MR. JUSTICE WHEAT DELIVERED THE OPINION OF THE COURT.
Plaintiffs appellants brought suit against defendants appellees for damages arising out of an automobile collision which occurred May 15, 1949, in Montgomery county, Illinois. On motion of defendant Paddock, service of process was quashed as to him, and upon plaintiffs' election to stand upon such service of process, the suit was dismissed as to Paddock, from which order this appeal is taken.
Defendant Paddock was a resident of Illinois at the time of the collision, May 15, 1949, but thereafter on July 28, 1949, moved from the state of Illinois and became a resident of the state of Oregon. Prior to August 10, 1949, no Illinois Statute provided for service of process under what is commonly called "The Non-Resident Motorist Act" under such circumstances. (Rompza v. Lucas, 337 Ill. App. 106.) On August 10, 1949, an amendment to this Act was approved which specifically provided a method for obtaining service on an Illinois resident who, after a cause of action arose, changed his residence to another State. The question presented is: Is the Act as amended retrospective or prospective in its application? Plaintiffs contend that the matter is one of procedure and therefore retrospective. Defendant Paddock contends that the matter is one of substantive law and affects a vested right, by reason of which the provisions are prospective only in application. It is agreed that no Illinois reviewing court has passed upon the specific question thus presented. It is further apparent that nothing in the amended Act, specifically indicates an intention to make its application retrospective.

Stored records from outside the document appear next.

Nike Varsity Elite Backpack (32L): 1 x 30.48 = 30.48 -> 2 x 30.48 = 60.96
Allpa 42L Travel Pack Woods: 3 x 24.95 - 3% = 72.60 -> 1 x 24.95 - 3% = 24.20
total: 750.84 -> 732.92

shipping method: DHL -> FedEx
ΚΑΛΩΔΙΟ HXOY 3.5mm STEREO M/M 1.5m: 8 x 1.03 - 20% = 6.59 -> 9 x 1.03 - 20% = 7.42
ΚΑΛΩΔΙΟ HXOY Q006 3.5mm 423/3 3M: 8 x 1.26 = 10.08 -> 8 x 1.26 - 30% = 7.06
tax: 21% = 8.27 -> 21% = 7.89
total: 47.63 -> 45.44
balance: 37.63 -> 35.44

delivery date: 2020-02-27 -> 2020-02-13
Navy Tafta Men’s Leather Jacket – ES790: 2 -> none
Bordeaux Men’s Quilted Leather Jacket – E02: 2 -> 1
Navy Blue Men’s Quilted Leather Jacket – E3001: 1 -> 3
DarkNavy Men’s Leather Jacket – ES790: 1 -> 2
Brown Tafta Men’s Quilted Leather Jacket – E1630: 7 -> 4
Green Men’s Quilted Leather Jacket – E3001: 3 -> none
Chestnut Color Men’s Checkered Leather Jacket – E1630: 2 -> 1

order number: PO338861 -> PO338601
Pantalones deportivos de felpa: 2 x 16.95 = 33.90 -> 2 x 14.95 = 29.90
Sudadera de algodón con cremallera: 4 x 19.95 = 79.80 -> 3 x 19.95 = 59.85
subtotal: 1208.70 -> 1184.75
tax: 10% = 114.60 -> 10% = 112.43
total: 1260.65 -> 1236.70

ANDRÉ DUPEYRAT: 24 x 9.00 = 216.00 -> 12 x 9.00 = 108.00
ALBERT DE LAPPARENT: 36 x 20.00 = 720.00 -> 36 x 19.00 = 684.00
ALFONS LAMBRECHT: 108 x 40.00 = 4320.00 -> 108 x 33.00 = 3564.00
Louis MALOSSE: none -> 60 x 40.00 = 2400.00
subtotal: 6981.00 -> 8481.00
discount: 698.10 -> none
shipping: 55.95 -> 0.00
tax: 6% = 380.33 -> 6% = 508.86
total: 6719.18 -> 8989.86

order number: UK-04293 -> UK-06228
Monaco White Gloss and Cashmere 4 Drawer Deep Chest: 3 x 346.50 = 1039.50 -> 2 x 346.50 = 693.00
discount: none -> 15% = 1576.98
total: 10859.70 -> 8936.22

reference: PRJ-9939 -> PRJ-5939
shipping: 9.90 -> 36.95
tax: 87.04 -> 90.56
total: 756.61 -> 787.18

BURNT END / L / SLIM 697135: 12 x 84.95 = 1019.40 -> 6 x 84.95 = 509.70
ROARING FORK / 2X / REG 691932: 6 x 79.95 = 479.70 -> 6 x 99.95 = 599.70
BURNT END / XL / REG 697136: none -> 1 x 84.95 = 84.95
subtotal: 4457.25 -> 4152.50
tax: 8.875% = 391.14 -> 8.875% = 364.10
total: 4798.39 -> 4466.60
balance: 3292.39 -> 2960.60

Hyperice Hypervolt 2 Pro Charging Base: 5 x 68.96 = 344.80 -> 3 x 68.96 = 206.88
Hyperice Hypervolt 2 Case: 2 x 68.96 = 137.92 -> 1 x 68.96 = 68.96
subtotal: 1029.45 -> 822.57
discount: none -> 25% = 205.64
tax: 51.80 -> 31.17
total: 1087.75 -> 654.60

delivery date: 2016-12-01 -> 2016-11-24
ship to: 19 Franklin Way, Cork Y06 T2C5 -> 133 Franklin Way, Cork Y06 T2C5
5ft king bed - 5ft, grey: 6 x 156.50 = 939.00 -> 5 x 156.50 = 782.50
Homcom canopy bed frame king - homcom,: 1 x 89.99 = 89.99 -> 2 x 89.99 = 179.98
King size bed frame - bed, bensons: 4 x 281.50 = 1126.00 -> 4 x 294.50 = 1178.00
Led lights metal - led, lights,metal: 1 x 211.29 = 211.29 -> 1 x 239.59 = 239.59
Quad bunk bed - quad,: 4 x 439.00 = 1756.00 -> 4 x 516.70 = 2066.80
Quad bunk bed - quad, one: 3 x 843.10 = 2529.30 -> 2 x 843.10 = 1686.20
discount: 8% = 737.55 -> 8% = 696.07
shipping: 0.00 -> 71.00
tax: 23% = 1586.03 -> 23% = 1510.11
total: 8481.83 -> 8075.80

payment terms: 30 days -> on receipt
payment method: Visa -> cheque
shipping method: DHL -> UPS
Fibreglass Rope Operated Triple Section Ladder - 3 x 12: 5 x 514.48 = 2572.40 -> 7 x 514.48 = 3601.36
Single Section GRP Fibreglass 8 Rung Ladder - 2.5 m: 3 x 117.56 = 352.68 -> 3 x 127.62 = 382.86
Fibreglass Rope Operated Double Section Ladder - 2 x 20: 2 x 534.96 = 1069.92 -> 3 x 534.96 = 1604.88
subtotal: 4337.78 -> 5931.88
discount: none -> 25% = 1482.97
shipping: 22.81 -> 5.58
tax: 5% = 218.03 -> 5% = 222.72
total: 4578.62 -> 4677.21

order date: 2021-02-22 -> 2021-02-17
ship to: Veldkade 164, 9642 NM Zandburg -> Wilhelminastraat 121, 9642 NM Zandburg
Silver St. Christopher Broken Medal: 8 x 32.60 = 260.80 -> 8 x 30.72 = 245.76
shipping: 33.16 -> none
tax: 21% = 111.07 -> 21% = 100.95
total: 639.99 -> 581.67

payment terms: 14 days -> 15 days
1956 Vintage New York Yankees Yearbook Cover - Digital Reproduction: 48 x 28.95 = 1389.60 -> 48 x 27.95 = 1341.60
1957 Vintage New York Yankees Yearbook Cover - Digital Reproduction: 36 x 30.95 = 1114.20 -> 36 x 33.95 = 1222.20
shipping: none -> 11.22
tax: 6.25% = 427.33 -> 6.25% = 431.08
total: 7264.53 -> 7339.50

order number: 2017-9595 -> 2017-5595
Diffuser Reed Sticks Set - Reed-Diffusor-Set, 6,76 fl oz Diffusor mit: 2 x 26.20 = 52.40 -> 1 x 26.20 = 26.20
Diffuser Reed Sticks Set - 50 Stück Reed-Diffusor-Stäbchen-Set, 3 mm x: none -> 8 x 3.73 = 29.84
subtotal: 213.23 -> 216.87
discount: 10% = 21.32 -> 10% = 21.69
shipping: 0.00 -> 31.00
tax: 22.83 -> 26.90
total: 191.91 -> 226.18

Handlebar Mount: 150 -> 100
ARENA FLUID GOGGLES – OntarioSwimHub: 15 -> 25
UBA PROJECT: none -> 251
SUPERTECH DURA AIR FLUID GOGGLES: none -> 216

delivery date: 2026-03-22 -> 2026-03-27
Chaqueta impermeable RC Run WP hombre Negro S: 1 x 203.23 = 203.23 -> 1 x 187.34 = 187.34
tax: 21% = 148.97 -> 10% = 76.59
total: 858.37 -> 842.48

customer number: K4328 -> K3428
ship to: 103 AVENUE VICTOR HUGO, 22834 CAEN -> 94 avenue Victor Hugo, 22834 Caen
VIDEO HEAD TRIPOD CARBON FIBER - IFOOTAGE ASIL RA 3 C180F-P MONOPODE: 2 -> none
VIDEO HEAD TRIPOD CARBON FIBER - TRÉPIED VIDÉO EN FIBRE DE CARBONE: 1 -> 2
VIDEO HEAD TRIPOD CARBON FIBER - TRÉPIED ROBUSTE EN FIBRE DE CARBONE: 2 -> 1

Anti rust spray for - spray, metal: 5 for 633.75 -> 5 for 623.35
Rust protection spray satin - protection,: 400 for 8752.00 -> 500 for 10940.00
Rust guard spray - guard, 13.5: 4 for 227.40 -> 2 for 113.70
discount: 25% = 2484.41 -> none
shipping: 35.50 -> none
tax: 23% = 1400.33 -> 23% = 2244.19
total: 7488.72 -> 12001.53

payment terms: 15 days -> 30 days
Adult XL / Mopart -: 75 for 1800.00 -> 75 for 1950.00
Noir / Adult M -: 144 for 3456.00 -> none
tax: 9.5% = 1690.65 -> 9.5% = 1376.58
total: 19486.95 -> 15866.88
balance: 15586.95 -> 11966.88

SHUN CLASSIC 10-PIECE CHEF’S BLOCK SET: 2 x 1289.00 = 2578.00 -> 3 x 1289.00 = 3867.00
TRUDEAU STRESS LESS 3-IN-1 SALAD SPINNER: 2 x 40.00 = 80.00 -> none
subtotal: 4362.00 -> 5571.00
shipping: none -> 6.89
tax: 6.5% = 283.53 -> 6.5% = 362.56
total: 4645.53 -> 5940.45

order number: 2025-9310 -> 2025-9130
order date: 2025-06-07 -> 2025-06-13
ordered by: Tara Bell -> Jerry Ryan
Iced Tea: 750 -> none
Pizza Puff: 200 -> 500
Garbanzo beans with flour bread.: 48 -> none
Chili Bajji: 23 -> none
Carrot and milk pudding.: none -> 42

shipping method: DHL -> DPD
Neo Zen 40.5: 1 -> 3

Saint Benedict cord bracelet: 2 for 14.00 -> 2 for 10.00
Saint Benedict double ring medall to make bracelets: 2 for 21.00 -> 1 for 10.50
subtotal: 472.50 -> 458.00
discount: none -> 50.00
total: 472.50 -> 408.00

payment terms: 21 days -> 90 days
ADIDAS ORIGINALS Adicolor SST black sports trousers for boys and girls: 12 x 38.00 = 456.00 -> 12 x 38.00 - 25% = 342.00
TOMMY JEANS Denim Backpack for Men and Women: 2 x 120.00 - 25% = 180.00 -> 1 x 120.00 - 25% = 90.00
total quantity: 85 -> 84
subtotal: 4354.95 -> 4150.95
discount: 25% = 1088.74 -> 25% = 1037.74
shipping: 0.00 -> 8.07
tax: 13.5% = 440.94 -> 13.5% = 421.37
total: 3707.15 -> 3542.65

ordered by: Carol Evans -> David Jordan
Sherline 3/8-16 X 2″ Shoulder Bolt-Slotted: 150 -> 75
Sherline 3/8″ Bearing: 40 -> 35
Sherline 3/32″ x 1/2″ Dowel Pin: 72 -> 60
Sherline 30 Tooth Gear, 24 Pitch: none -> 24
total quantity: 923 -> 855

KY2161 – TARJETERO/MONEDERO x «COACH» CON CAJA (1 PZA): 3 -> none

Section 20a, par. 23, ch. 95 1/2 (Motor Vehicles) Illinois Revised Statutes 1947 (in effect May 15, 1949) [Jones Ill. Stats. Ann. 85.023] provided in part as follows:
"The use and operation by a non-resident of a motor vehicle over the highways of the State of Illinois, shall be deemed an appointment by such non-resident of the Secretary of State, to be his true and lawful attorney upon whom may be served all legal process in any action or proceeding against him, growing out of such use or resulting in damage or loss to person or property, and said use or operation shall be a signification of his agreement that any such process against him, which is so served shall be of the same legal force and validity as though served upon him personally."
The pertinent part of such Act, amended August 10, 1949, is set forth as follows, with the new matter in italics:
"The use and operation by any person of a motor vehicle over the highways of the State of Illinois, shall be deemed an appointment by such person of the Secretary of State, to be his true and lawful attorney upon whom may be served all legal process in any action or proceeding against him, growing out of such use or resulting in damage or loss to person or property, and said use or operation shall be signification of his agreement that any such process against him which is so served, shall be of the same legal force and validity as though served upon him personally if such person is a non-resident of this State or at the time a cause of action arises is a resident of this State but subsequently becomes a non-resident of this State."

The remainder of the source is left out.